◆ **Requirement**: Everything from the first line of the material to the line containing "border: 12px solid #c0472a;", inclusive, must be given again exactly; no pictures, and nothing past that line.

◆ **Extracted material**:

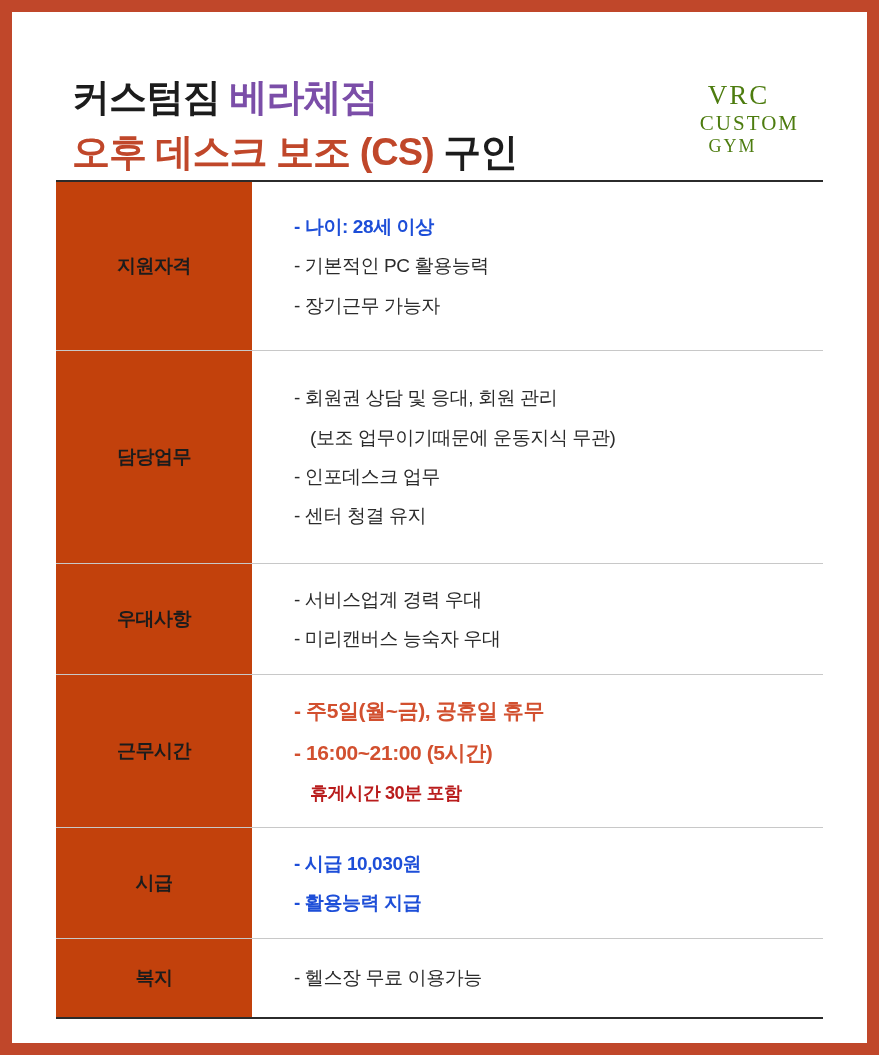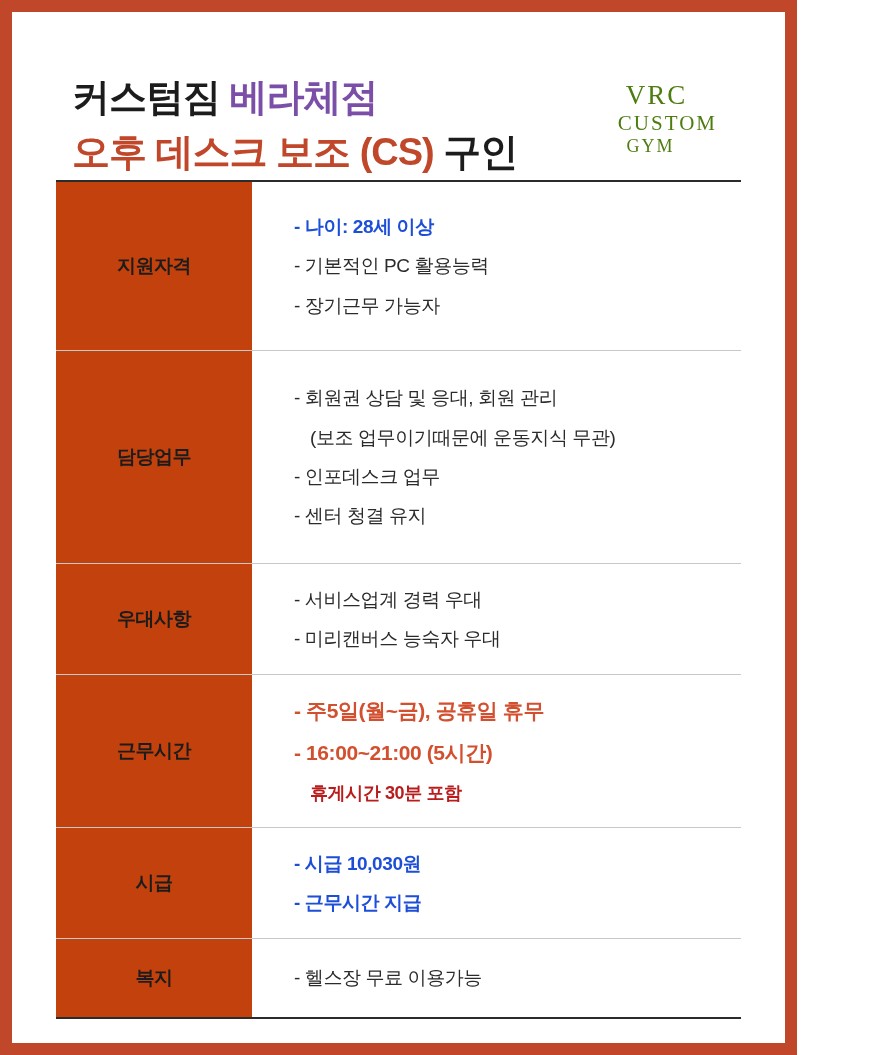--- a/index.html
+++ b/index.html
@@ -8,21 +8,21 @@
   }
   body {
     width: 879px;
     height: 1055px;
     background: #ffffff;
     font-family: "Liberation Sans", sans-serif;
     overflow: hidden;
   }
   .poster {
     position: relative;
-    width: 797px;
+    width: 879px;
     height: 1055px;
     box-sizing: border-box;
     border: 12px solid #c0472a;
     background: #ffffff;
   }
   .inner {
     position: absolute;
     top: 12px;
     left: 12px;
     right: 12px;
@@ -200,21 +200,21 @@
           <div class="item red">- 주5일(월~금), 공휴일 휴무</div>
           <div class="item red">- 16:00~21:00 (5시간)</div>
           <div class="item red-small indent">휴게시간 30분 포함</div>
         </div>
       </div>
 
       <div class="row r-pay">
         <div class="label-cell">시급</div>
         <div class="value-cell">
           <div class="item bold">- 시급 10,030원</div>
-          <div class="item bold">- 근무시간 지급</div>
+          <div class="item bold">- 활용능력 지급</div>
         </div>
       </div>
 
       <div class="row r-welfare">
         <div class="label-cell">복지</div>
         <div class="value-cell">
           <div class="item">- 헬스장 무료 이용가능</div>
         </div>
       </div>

◆ **Exercise solution**:
--- a/index.html
+++ b/index.html
@@ -8,21 +8,21 @@
   }
   body {
     width: 879px;
     height: 1055px;
     background: #ffffff;
     font-family: "Liberation Sans", sans-serif;
     overflow: hidden;
   }
   .poster {
     position: relative;
-    width: 797px;
+    width: 879px;
     height: 1055px;
     box-sizing: border-box;
     border: 12px solid #c0472a;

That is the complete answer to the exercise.